# Exercise
Every line with the string "none" should be copied from the data.

# Exercise data
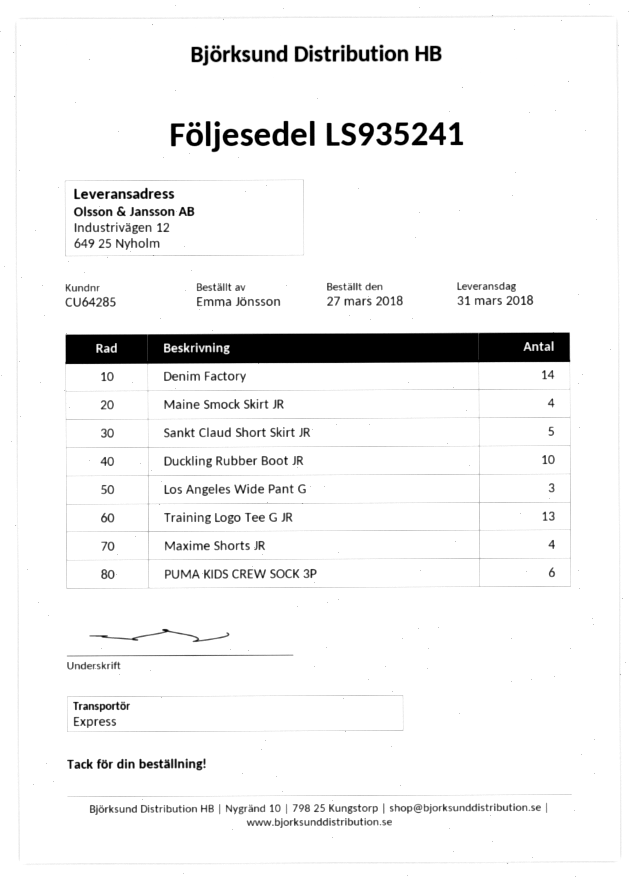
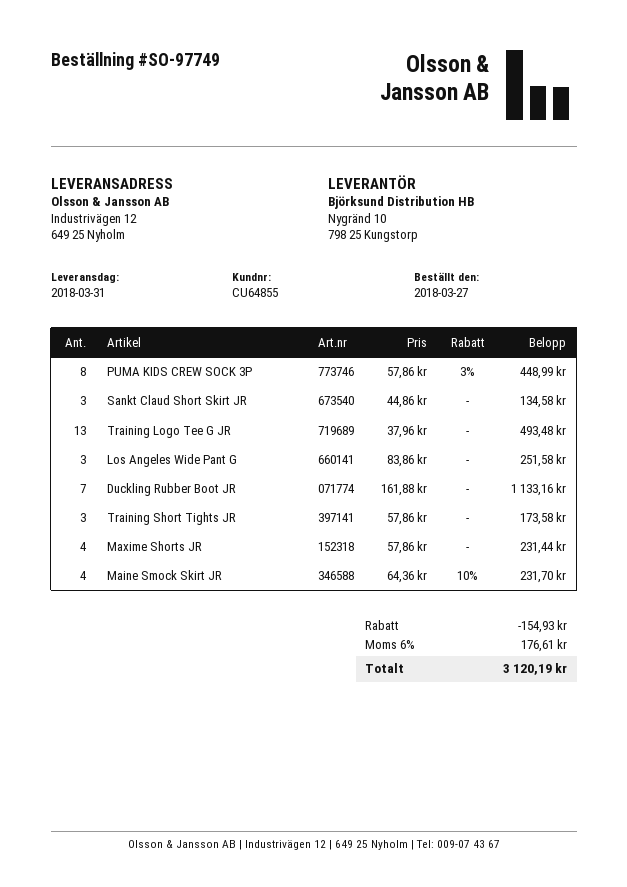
customer number: CU64285 -> CU64855
Denim Factory: 14 -> none
Sankt Claud Short Skirt JR: 5 -> 3
Duckling Rubber Boot JR: 10 -> 7
PUMA KIDS CREW SOCK 3P: 6 -> 8
Training Short Tights JR: none -> 3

# Completed exercise
Denim Factory: 14 -> none
Training Short Tights JR: none -> 3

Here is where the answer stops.